Николай отрицательно покачал головой. Валентина Ивановна сняла свои «стариковские» очки и нацепила на нос сыну. Николай от испуга закрыл глаза. Потом открыл. Закружилась голова, на мгновение все вокруг поплыло. Николай увидел мир! Он четко увидел лицо мамы, комнату. За окном — деревья. Снег почти растаял. Значит, скоро весна. Это как, весна? Валентина Ивановна обрадовалась.

— Колька, ты как профессор!

Николай вздрогнул. Откуда он знает это слово, где его слышал?

— Мам, а что значит — профессор?

— Так, ты — профессор, физику изучаешь! Еще со школы. Тебя в Интернат при Техническом университете взяли. Ты у меня очень талантливый!
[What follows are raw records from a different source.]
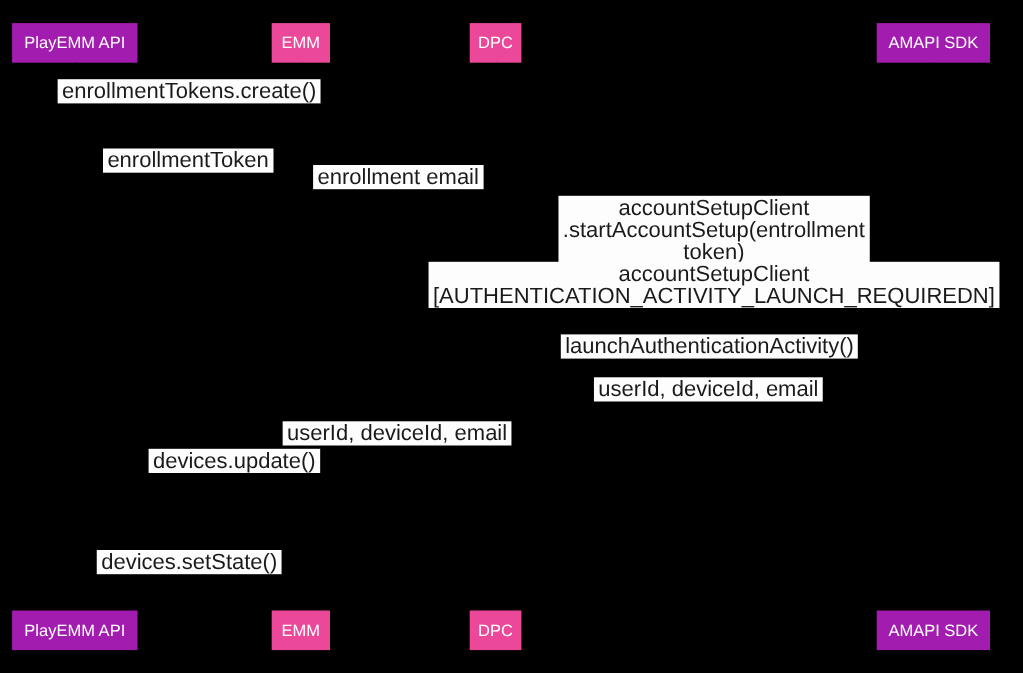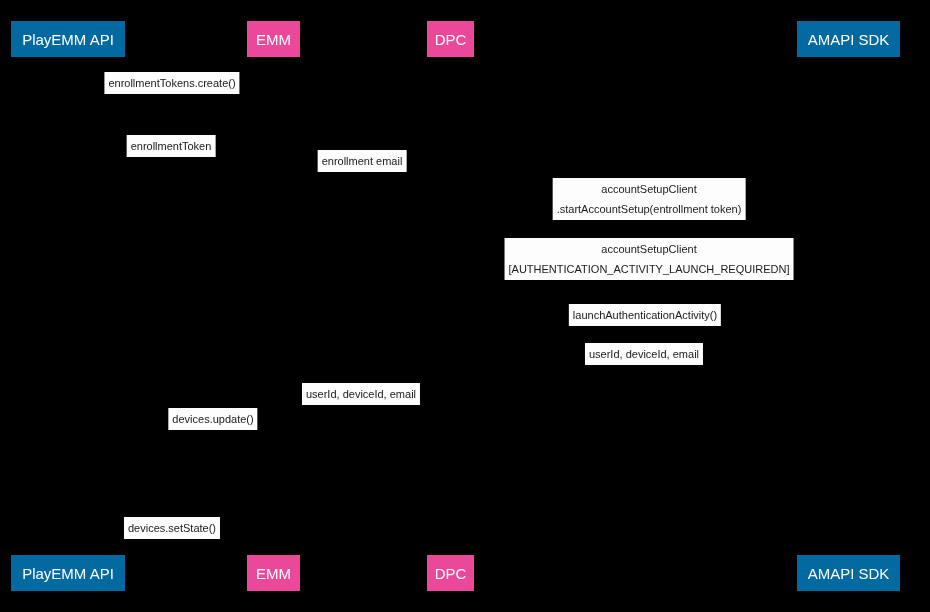--- a/index.html
+++ b/index.html
@@ -19,35 +19,35 @@
     position: absolute;
     height: 36px;
     display: flex;
     align-items: center;
     justify-content: center;
     color: #ffffff;
     font-size: 15px;
     white-space: nowrap;
     box-sizing: border-box;
   }
-  .actor.green { background: #0369a1; }
+  .actor.green { background: #a21caf; }
   .actor.blue  { background: #ec4899; }
   .lifeline {
     position: absolute;
     top: 57px;
     width: 1px;
     height: 498px;
     background: #000000; 
   }
   .msg {
     position: absolute;
     transform: translateX(-50%);
     background: #fdfdfd;
     color: #1a1a1a;
-    font-size: 11px;
+    font-size: 20px;
     line-height: 20px;
     padding: 1px 4px;
     text-align: center;
     white-space: pre-line;
   }
 </style>
 </head>
 <body>
 
 <div class="canvas">
@@ -66,20 +66,20 @@
   <div class="msg" style="left:171px; top:111px;margin-top:24px;">enrollmentToken</div>
   <div class="msg" style="left:362px; top:150px;">enrollment email</div>
   <div class="msg" style="left:649px; top:178px;text-align:center;">accountSetupClient
 .startAccountSetup(entrollment token)</div>
   <div class="msg" style="left:649px; top:238px;">accountSetupClient
 [AUTHENTICATION_ACTIVITY_LAUNCH_REQUIREDN]</div>
   <div class="msg" style="left:645px; top:304px;">launchAuthenticationActivity()</div>
   <div class="msg" style="left:644px; top:343px;">userId, deviceId, email</div>
   <div class="msg" style="left:361px; top:383px;">userId, deviceId, email</div>
   <div class="msg" style="left:171px; top:408px;margin-left:42px;">devices.update()</div>
-  <div class="msg" style="left:172px; top:517px;">devices.setState()</div>
+  <div class="msg" style="left:172px; top:500px;">devices.setState()</div>
 
   <div class="actor green" style="left:11px;  top:555px; width:114px;">PlayEMM API</div>
   <div class="actor blue" style="left:247px; top:555px; width:53px;">EMM</div>
   <div class="actor blue" style="left:427px; top:555px; width:47px;">DPC</div>
   <div class="actor green" style="left:797px; top:555px; width:103px;">AMAPI SDK</div>
 
 </div>
 
 </body></html>

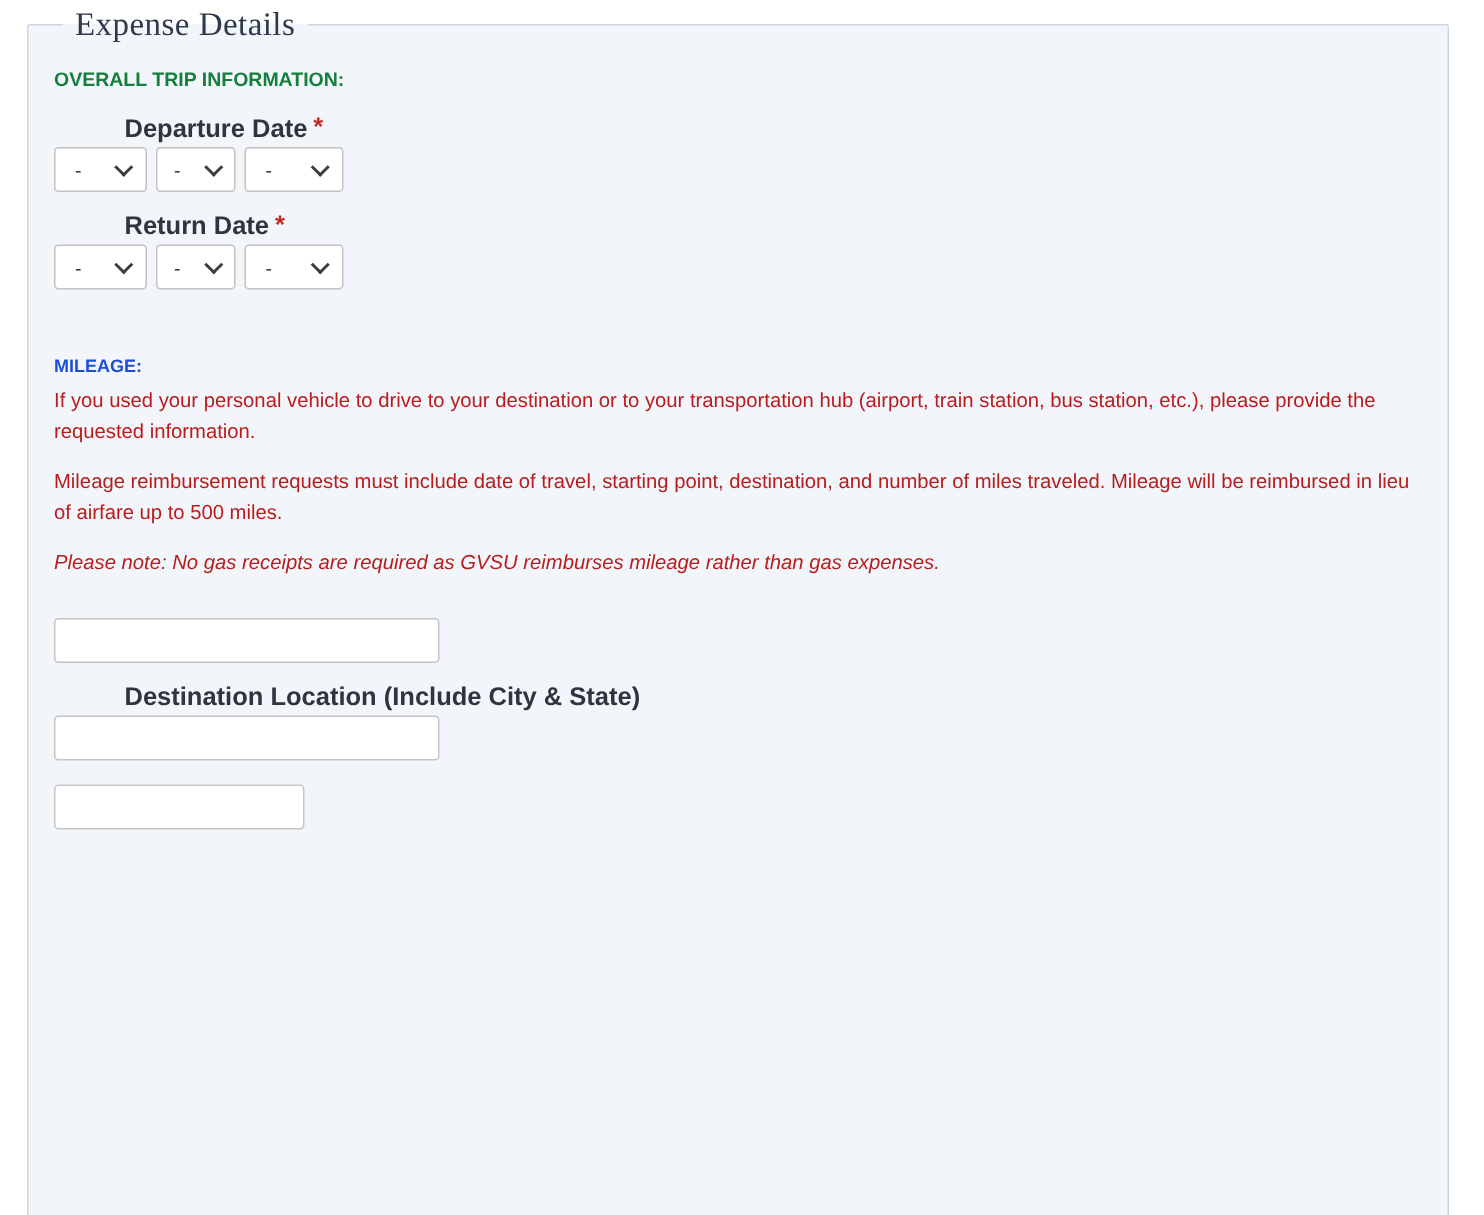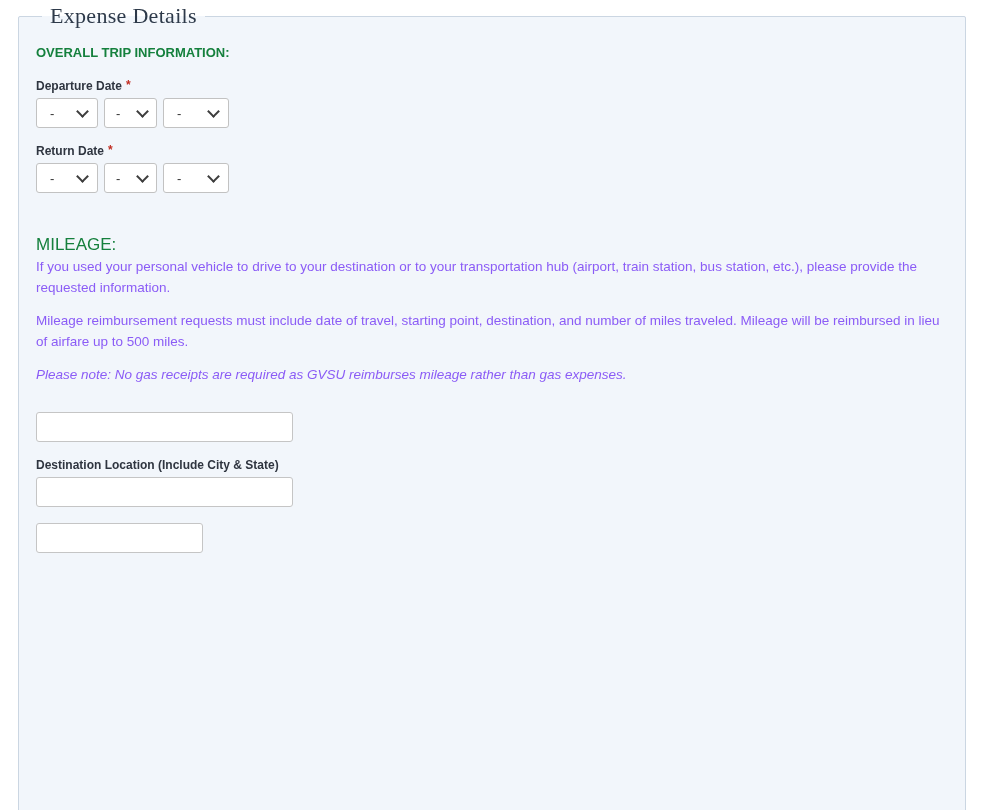--- a/index.html
+++ b/index.html
@@ -31,25 +31,26 @@
     margin-left: 6px;
   }
   .section-heading {
     font-size: 13px;
     font-weight: 700;
     color: #15803d;
     margin: 16px 0 19px 0;
   }
   .field { margin-bottom: 16px; }
   .label-row {
-    font-size: 12px;
+    font-size: 17px;
     line-height: 14px;
     font-weight: 700;
     color: #2f3540;
     margin-bottom: 5px;
+    margin-left: 47px;
   }
   .req {
     color: #c02d22;
     margin-left: 4px;
     font-weight: 700;
     position: relative;
     top: -1px;
   }
   .select-row { display: flex; gap: 6px; }
   .select-box {
@@ -109,30 +110,30 @@
   }
   .resize-grip {
     position: absolute;
     right: 2px;
     bottom: 2px;
     width: 10px;
     height: 10px;
     pointer-events: none;
   }
   .mileage-heading {
-    font-size: 17px;
-    font-weight: 400;
-    color: #15803d;
+    font-size: 12px;
+    font-weight: 700;
+    color: #1d4ed8;
     margin: 41px 0 0 0;
     line-height: 21px;
   }
   p.body-text {
     font-size: 13.5px;
     line-height: 21px;
-    color: #8b5cf6;
+    color: #b91c1c;
     max-width: 913px;
     margin: 0 0 12px 0;
   }
   p.body-text.first { margin-top: 1px; }
   p.body-text.note {
     font-style: italic;
     margin: 0 0 27px 0;
   }
 </style>
 </head>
Николай Александрович, ничего не понимал, но слова матери он когда-то слышал. Профессор. Он — профессор?

— Коль, а я все твои учебники сохранила, когда ты в восьмом классе с учителем физики до ночи в школе сидел. Я думала, по дворам болтаешься. А ты — учился!

Колька открыл дверь старой кладовки напротив своей раскладушки. Там, на полу лежали стопки учебников, справочники и толстые книги. Колька стал читать. Удивительно, но читать он не разучился, вернее, не забыл! Он, когда-то все это уже читал, помнил наизусть! Теперь — забыл. Нет, не забыл. Он все помнит! Николай помнил детство, примерно до восьмого класса. Потом нить обрывалась.